**EXERCISE DETAILS:** Go through the entries below and return every line that contains "Cancer".

Start of AVAILABLE DATA

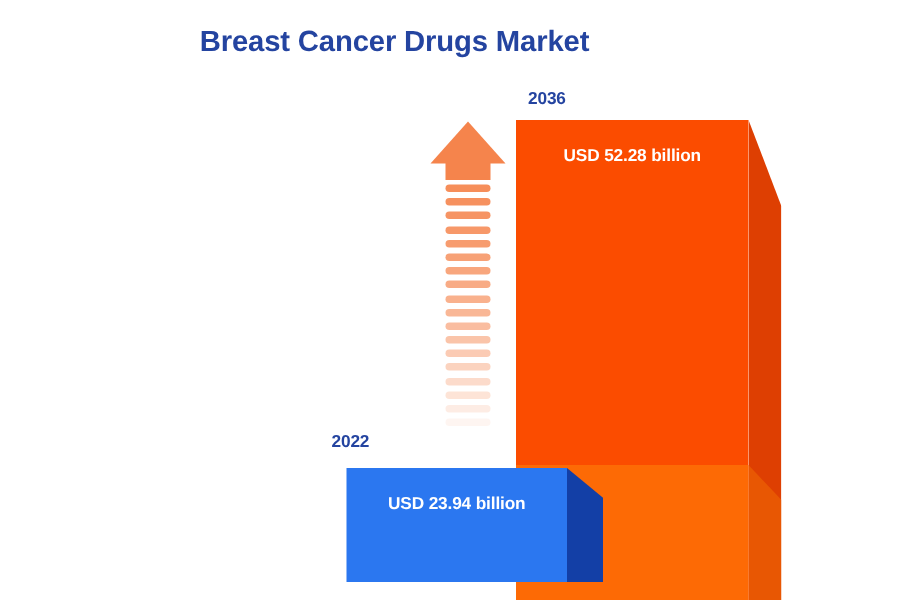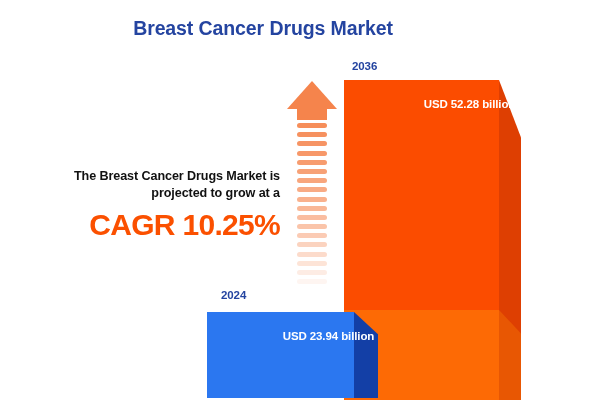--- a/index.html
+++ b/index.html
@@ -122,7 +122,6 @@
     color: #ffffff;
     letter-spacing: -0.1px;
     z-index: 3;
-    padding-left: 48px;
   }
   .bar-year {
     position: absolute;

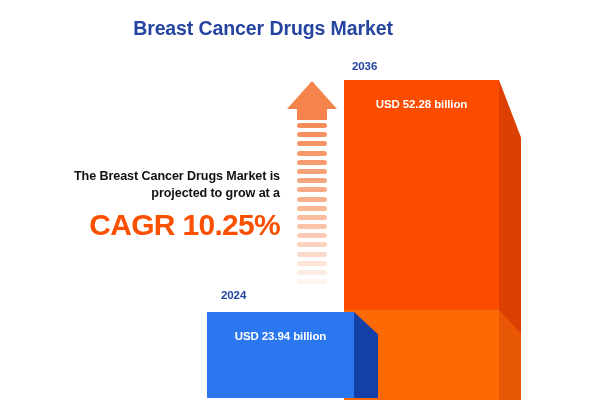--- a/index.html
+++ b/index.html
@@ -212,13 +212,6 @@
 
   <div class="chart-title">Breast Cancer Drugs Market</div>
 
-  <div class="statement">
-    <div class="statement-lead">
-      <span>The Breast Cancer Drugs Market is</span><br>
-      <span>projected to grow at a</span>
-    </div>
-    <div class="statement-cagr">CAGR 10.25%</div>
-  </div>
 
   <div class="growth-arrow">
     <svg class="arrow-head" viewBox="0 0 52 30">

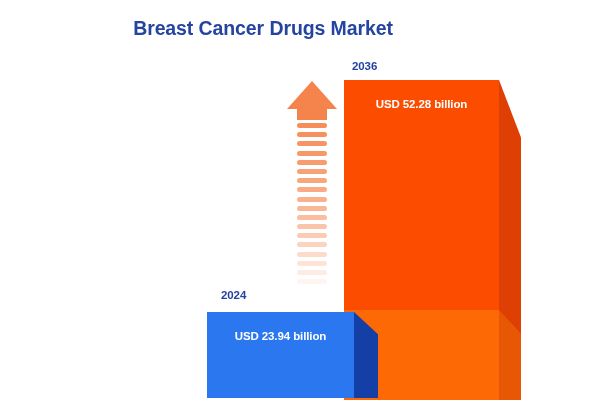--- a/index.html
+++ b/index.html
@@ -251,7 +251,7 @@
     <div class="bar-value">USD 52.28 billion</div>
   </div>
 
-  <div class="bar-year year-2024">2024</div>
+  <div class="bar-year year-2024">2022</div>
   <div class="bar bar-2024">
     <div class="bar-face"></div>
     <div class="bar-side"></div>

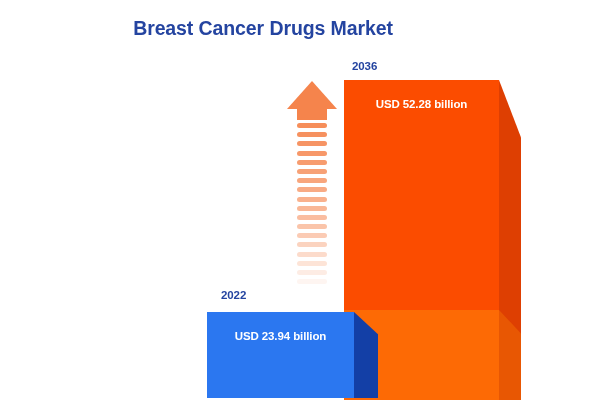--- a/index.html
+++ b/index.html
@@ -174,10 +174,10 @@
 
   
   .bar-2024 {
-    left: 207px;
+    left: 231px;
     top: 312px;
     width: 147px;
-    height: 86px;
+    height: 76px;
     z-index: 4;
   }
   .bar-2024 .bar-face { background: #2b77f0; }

End of AVAILABLE DATA

**WRITTEN SOLUTION:**
   <div class="chart-title">Breast Cancer Drugs Market</div>
-      <span>The Breast Cancer Drugs Market is</span><br>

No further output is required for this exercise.